Using the listing below, copy exactly the lines from the one containing "customer number: 319291 -> 313396" to the one containing "Metofam Gialmil 60", both lines included, and no others.

=== Begin Enclosure ===

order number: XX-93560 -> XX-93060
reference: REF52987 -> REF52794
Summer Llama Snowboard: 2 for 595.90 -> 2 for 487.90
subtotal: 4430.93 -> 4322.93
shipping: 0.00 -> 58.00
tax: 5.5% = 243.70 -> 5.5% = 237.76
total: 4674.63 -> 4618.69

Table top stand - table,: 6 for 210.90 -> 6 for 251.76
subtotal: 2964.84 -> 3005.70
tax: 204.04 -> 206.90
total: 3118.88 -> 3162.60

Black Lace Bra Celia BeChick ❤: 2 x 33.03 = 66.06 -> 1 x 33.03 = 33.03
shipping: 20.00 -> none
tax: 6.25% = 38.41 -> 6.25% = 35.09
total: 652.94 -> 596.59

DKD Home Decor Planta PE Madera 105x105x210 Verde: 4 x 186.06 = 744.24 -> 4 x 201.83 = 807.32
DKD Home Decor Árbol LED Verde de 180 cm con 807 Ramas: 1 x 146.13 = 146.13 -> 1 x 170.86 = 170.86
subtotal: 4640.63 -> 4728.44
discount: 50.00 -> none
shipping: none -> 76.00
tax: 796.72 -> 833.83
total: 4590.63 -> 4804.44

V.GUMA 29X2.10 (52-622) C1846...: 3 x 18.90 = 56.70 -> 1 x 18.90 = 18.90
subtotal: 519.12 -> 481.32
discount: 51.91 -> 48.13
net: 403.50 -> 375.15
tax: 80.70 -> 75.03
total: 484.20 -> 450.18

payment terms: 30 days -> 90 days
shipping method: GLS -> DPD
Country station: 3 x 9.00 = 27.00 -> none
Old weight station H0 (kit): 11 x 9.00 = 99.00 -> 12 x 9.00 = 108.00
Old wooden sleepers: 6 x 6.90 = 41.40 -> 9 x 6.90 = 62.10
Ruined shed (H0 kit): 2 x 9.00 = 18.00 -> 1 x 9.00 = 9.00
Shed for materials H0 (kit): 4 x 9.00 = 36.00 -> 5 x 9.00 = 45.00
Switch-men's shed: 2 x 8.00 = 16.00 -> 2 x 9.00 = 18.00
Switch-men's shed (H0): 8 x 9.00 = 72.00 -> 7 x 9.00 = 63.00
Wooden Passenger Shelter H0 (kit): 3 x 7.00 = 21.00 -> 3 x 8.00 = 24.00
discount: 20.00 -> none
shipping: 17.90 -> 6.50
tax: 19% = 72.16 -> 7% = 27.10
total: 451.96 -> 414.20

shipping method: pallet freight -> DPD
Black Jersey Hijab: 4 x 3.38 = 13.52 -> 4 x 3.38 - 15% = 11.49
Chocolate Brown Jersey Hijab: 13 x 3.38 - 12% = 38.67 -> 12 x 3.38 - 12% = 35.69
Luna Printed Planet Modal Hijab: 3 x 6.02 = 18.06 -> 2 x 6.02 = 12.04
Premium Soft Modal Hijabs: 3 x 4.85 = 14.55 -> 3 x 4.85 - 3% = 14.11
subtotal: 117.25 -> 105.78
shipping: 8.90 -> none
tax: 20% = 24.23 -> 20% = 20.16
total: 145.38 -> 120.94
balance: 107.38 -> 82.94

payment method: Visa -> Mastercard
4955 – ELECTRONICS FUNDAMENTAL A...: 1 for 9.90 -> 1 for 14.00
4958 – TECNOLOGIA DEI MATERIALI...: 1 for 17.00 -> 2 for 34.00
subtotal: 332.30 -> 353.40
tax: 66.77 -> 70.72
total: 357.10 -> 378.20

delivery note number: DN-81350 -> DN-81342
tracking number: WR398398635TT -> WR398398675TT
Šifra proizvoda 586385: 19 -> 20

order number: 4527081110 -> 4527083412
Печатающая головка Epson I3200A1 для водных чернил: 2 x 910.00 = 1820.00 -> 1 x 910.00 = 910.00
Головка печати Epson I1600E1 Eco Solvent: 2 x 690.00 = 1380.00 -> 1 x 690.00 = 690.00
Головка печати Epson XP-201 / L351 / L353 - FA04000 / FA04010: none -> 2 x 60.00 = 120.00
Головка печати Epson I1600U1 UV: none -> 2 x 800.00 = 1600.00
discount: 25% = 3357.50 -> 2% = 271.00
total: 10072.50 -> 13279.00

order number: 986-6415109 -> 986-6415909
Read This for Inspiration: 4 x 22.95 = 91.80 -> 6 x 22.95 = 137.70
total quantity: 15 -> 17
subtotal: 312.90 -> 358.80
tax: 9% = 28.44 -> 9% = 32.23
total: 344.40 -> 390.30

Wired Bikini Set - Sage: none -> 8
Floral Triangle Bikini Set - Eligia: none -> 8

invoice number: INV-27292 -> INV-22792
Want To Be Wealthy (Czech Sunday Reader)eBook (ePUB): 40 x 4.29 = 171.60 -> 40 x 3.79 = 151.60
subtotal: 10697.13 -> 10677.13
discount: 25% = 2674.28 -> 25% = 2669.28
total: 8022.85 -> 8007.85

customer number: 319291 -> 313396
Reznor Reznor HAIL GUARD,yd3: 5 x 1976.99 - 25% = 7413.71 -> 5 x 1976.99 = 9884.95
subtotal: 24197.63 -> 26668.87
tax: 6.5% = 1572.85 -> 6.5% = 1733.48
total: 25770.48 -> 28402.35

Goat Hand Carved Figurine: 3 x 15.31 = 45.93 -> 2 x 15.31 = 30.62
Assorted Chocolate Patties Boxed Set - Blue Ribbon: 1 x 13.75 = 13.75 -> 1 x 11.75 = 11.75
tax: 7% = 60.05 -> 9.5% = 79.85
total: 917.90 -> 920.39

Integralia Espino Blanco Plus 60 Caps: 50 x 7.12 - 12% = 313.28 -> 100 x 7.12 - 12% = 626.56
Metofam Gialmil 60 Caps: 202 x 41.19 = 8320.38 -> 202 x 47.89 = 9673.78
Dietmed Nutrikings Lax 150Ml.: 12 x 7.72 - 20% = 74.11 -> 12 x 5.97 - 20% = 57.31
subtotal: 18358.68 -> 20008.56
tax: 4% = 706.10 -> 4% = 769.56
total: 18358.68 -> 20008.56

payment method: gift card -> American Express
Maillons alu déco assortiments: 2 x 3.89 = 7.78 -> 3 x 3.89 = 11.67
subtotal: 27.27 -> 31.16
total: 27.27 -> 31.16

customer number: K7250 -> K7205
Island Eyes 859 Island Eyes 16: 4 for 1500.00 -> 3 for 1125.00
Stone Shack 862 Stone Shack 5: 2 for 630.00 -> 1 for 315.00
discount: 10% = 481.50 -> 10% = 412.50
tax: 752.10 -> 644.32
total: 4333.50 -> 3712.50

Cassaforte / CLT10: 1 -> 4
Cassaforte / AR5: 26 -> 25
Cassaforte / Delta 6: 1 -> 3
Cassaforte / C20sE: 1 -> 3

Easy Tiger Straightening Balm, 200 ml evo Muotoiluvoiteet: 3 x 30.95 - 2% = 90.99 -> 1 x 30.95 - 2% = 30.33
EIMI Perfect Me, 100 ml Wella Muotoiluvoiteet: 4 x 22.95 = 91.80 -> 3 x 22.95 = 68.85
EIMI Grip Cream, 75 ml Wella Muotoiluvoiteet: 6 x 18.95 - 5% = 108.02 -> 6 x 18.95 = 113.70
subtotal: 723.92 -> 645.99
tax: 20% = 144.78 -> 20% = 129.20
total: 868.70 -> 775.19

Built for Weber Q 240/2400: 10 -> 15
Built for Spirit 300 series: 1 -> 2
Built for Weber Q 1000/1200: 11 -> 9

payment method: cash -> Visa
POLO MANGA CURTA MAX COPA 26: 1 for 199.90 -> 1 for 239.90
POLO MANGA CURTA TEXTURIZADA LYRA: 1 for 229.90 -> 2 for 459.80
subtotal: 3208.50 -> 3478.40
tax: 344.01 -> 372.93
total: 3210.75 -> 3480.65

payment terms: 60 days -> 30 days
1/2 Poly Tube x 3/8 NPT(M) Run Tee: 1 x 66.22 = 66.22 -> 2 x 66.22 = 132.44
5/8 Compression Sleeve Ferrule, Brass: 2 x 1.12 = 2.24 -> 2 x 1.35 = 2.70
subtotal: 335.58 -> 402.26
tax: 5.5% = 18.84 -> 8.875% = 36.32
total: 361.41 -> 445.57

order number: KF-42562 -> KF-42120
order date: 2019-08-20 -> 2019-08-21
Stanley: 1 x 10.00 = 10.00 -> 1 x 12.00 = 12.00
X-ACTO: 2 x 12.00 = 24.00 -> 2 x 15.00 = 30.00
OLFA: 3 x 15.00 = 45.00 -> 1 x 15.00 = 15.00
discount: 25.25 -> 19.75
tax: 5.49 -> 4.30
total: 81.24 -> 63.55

=== End Enclosure ===

▸ SOLUTION TO THE EXERCISE
customer number: 319291 -> 313396
Reznor Reznor HAIL GUARD,yd3: 5 x 1976.99 - 25% = 7413.71 -> 5 x 1976.99 = 9884.95
subtotal: 24197.63 -> 26668.87
tax: 6.5% = 1572.85 -> 6.5% = 1733.48
total: 25770.48 -> 28402.35

Goat Hand Carved Figurine: 3 x 15.31 = 45.93 -> 2 x 15.31 = 30.62
Assorted Chocolate Patties Boxed Set - Blue Ribbon: 1 x 13.75 = 13.75 -> 1 x 11.75 = 11.75
tax: 7% = 60.05 -> 9.5% = 79.85
total: 917.90 -> 920.39

Integralia Espino Blanco Plus 60 Caps: 50 x 7.12 - 12% = 313.28 -> 100 x 7.12 - 12% = 626.56
Metofam Gialmil 60 Caps: 202 x 41.19 = 8320.38 -> 202 x 47.89 = 9673.78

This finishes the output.